= MATERIAL SUPPLIED =
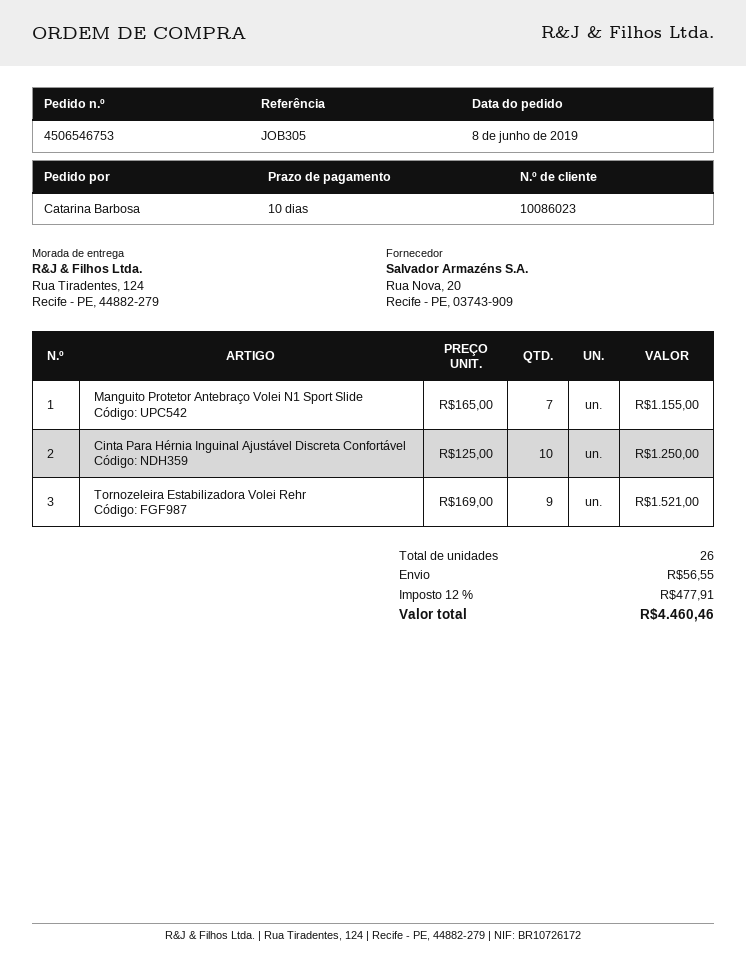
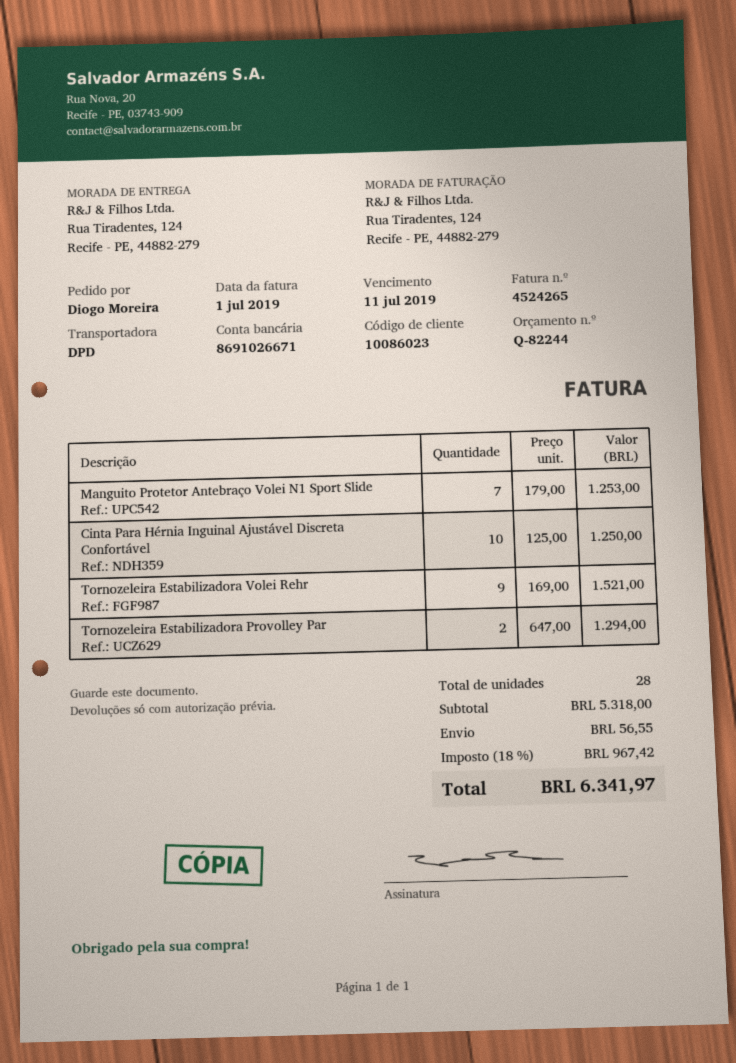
ordered by: Catarina Barbosa -> Diogo Moreira
Manguito Protetor Antebraço Volei N1 Sport Slide: 7 x 165.00 = 1155.00 -> 7 x 179.00 = 1253.00
Tornozeleira Estabilizadora Provolley Par: none -> 2 x 647.00 = 1294.00
total quantity: 26 -> 28
tax: 12% = 477.91 -> 18% = 967.42
total: 4460.46 -> 6341.97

= YOUR INSTRUCTIONS =
Output the data exactly. Leave every picture out.

= OUTPUT FOR THIS EXERCISE =
ordered by: Catarina Barbosa -> Diogo Moreira
Manguito Protetor Antebraço Volei N1 Sport Slide: 7 x 165.00 = 1155.00 -> 7 x 179.00 = 1253.00
Tornozeleira Estabilizadora Provolley Par: none -> 2 x 647.00 = 1294.00
total quantity: 26 -> 28
tax: 12% = 477.91 -> 18% = 967.42
total: 4460.46 -> 6341.97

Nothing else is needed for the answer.